§ Edit tracking data:
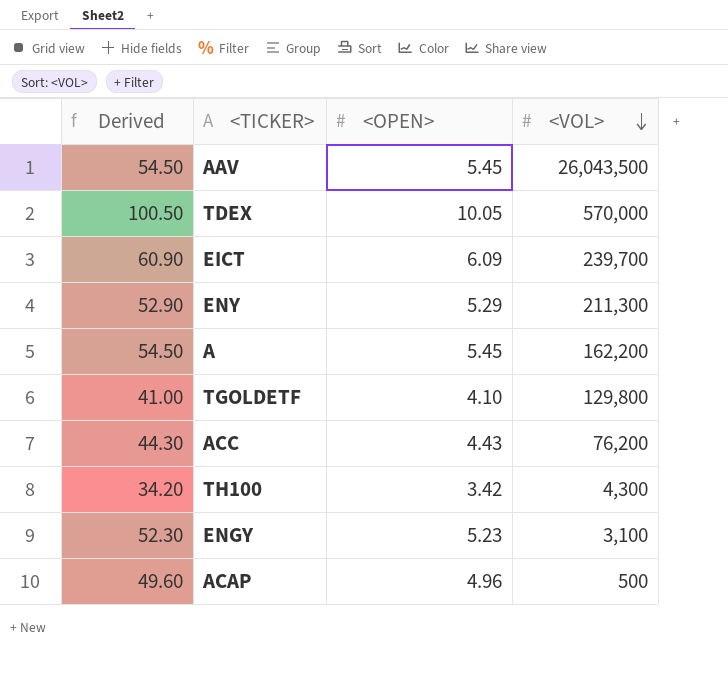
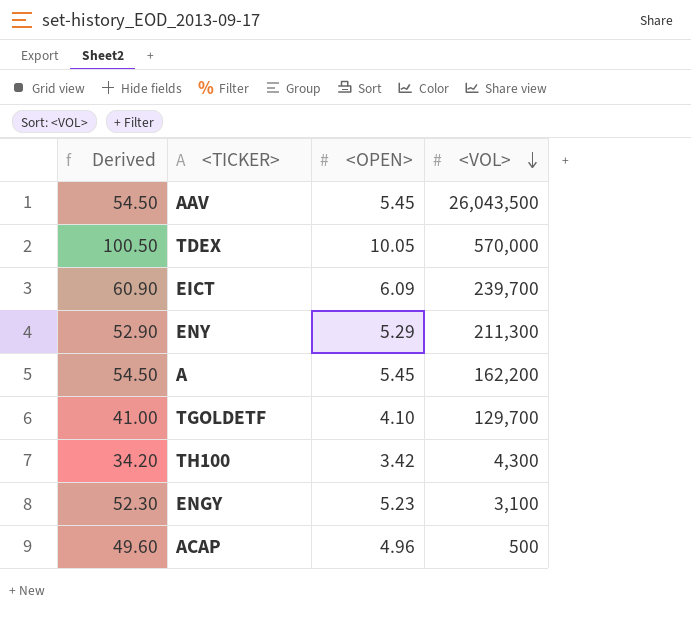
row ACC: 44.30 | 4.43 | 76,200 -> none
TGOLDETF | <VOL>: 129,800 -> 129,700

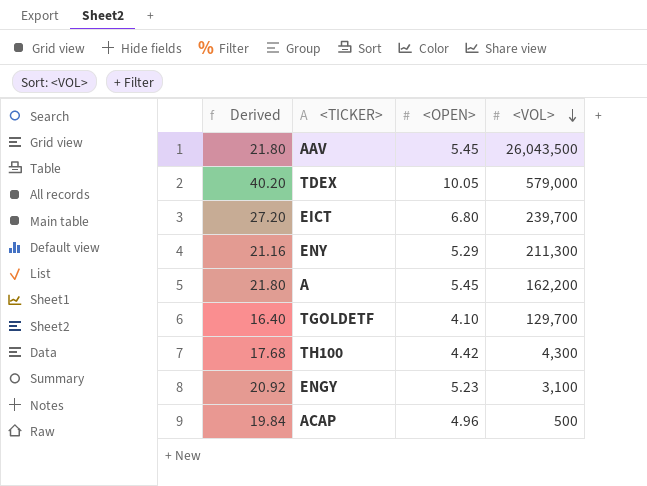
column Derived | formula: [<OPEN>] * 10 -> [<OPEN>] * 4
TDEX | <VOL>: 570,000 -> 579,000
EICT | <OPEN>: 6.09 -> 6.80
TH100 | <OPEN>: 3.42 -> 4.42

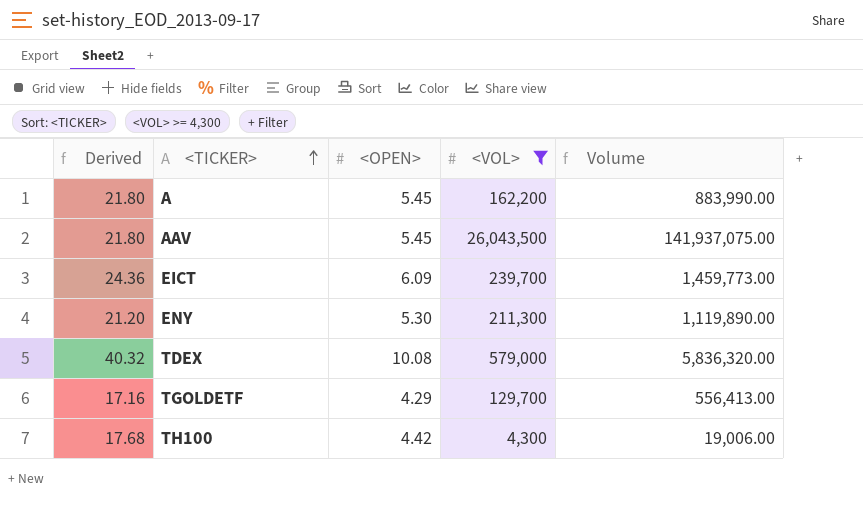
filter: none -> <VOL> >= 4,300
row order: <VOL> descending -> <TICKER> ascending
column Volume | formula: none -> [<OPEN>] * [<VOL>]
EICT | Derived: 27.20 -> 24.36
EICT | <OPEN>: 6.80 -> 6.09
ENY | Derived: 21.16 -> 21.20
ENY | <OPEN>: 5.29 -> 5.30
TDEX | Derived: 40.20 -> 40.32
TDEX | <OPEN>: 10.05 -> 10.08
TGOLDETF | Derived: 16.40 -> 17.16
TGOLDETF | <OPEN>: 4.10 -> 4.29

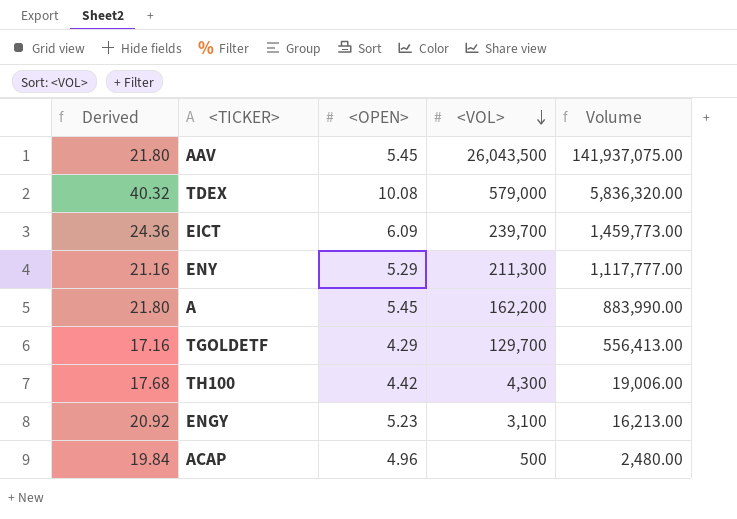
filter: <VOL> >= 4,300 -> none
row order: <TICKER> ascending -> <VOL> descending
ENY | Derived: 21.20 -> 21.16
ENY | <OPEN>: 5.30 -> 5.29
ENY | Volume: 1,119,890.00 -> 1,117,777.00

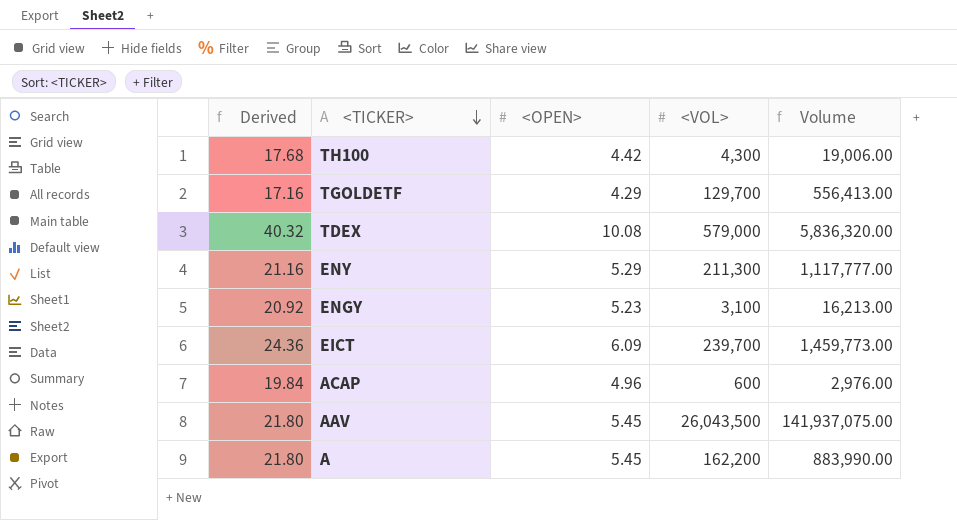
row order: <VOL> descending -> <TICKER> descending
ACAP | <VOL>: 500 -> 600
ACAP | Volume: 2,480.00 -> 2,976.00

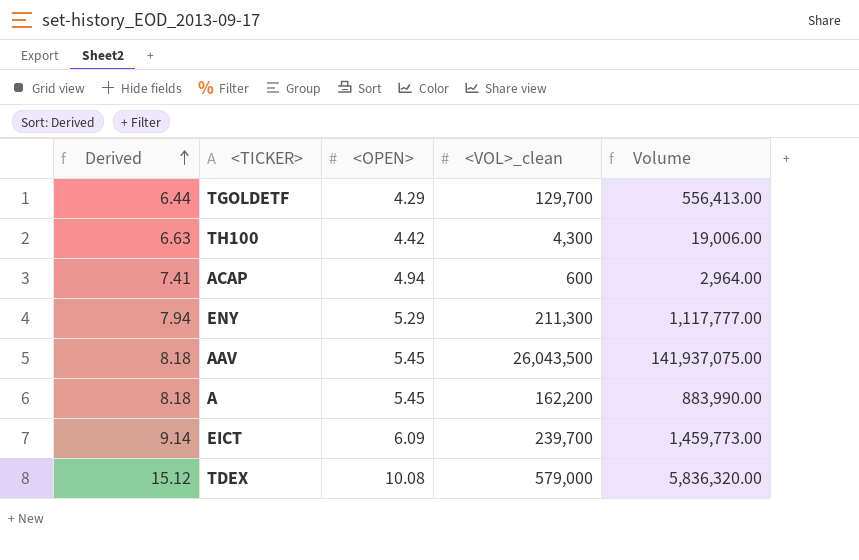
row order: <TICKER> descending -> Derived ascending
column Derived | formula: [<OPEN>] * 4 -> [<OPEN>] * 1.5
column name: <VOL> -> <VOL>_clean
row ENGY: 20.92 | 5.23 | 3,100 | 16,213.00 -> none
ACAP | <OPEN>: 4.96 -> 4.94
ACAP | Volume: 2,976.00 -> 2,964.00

§ PROMPT:
Going by the data above, give back only the lines from the one containing "TDEX | <VOL>: 570,000 -> 579,000" through the one containing "ENY | Derived: 21.16 -> 21.20", exactly as they stand, both ends included and no images.

§ SOLUTION:
TDEX | <VOL>: 570,000 -> 579,000
EICT | <OPEN>: 6.09 -> 6.80
TH100 | <OPEN>: 3.42 -> 4.42

filter: none -> <VOL> >= 4,300
row order: <VOL> descending -> <TICKER> ascending
column Volume | formula: none -> [<OPEN>] * [<VOL>]
EICT | Derived: 27.20 -> 24.36
EICT | <OPEN>: 6.80 -> 6.09
ENY | Derived: 21.16 -> 21.20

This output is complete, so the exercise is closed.